Hello everyone, I know there are other threads that are related to what I'm about to discuss. However, I'm just looking for a little support for my situation. I got my lab mix (Pit, it's debatable) when he was two months old (currently 6 months), my first dog ever. I know there have been mistakes on my end from the beginning that causing some of his behavior issues, but I'm trying to work on them. He's hyper active, but a quick learner. We've been through intro puppy training (sit, stay, down, come, leave it, heel). He was a big biter for the first few months (drove me absolutely crazy), he still bites occasionally but it's not as bad now. The big thin is now is dealing with his "hyper activity". Recently, we would go for 2-3 mile walks before entering the dog park, but he would still burst into the dog park with so much energy. I know puppies are naturally energetic but geeeeeeez lol. I work FT and day care isn't an option every day. How much do you all exercise your lab pups? I know he needs plenty of exercise but I don't want to over do it because I know his body is still developing. Also, I feel like he ignores me when I'm giving him commands. How can I fix this? More formal training? I'm continuing to work with him at home, but what should my expectations be for a young pup? I'm trying to be a calm leader (been reading Cesar books and watching his shows), but sometimes I get frustrated and I don't want that to have a negative affect on my pup. With all this said, my pup is very sweet when he wants to be, I'm attached to the guy so I really want this to work out and for him to be a well mannered lab. Any words of encouragement, suggestions, criticisms are appreciated.
Hello and welcome. Although it's common for puppies to be hyper-active at times, it may be that your puppy is overstimulated, as it's important for him to have plenty of down time too. A 2 - 3 mile walk is quite a lot for a young puppy, particularly if it's immediately followed by playing in the dog park. The guideline for length of walks is five minutes for each month, so 30 minutes for a six month old. Formal training is also best done in short sessions. Just make the most of those brief periods of concentration and don't feel you have to pack everything into the time you have available. It sounds as if you're building up a good bond with him, which is really important. Good luck!

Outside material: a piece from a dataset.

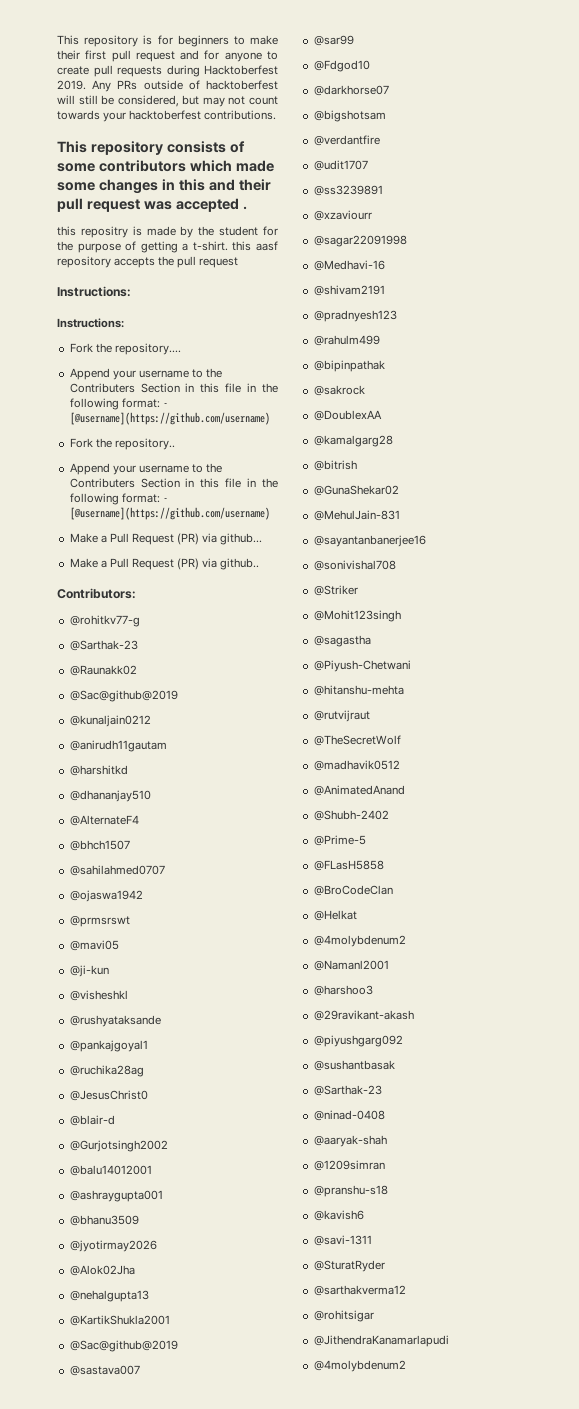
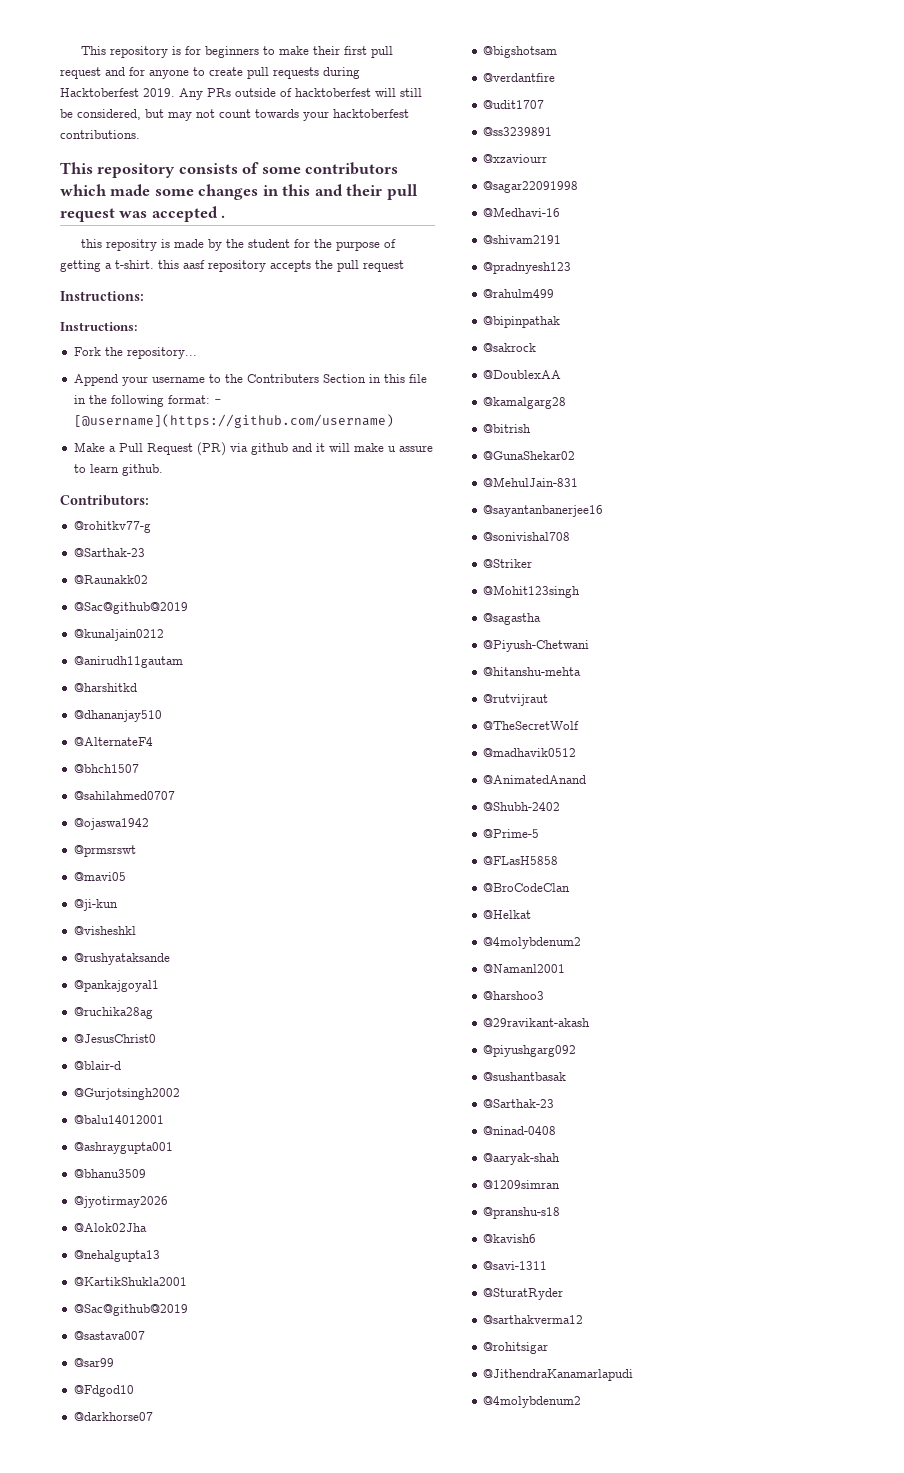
[114,343,181,355] [69,368,223,380] [69,383,279,393] [69,398,168,410] [69,412,270,425] [69,438,175,450] repository.... // Append your username to the Contributers Section in this file in the following format: - [@username](https://github.com/username) // Fork the repository.. -> [126,347,197,359] repository...
[220,533,263,545] [69,558,260,570] github... // Make a Pull Request (PR) via github.. -> [250,443,433,455] [73,464,163,476] github and it will make u assure to learn github.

Hi @L.Graham, welcome to the forum. Firstly I have to say there will be people coming along offering advice far wiser and knowledgeable than me but here is my two pennorth, for what it's worth. I'm wondering if your boy is bored? If you are working full-time maybe he gets left alone for long periods and is lacking mental stimulation? Training him, teaching tricks, playing games, can all provide mental stimulation which can tire dogs out as much as physical activity. There is a general rule of thumb about exercising puppies for 5 mins for every month of their lives because too much hard walking can put pressure on their still developing joints and still growing bones. (Apologies if I'm telling you what you already know). 2-3 miles prior to a burst of exercise in the dog park sounds like quite a lot of exercise? If your pup is bimbling around, sniffing, exploring, enjoying sights, sounds and smells at his own pace then you can relax the 5 minute rule a bit but walking on lead, at our pace, possibly on pavements, can place more pressure on them. My pup is 8 months and probably gets 10 mins each way walking to and from the park/woods on a lead then about 30 mins ambling through the woods, twice a day. Sometimes I worry that's a bit much. I'm always worrying about her activity levels! Sometimes we drive to a place and spend the whole walk off lead at her pace so I walk for longer with her, but I wouldn't know what mileage we tot up. I don't know much about Cesar Milan but I know he is very unpopular on this forum and that many of his theories are disproved. On the forum the methods we use to train our dogs are positive and force free and I think Cesar Milan is opposite to this? Like I say, I don't know much about him but others will and can speak more knowledgeably than me about him and his methods. In essence it seems to me that your boy is probably a normal, spirited lab (cross) who might benefit from less free activity and more mental stimulation in the form of games/training etc.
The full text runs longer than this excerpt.